Your goal – Tell how many lines contain the string "none" in the material underneath; the reply is that number and no more.

· · · ·

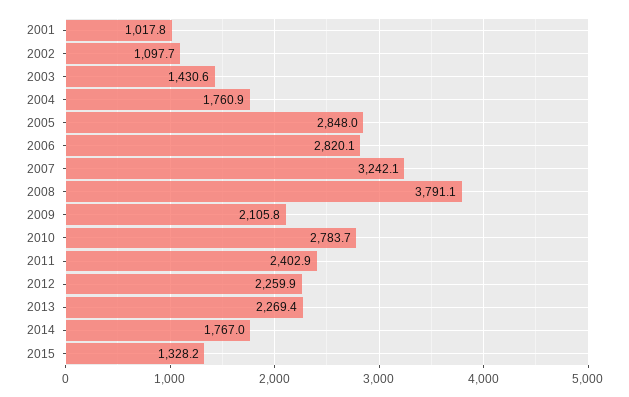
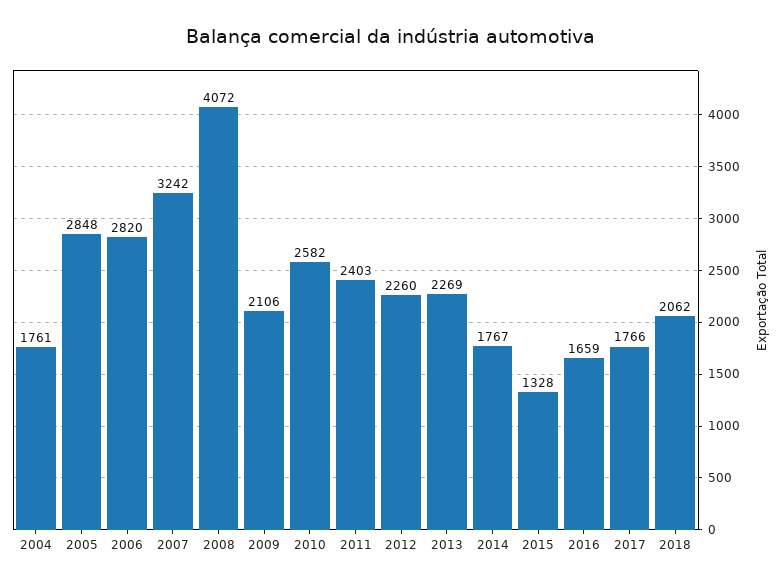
2001: 1017.8 -> none
2002: 1097.7 -> none
2003: 1430.6 -> none
2008: 3791.1 -> 4072
2010: 2783.7 -> 2582
2016: none -> 1659
2017: none -> 1766
2018: none -> 2062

· · · ·

Written response – 6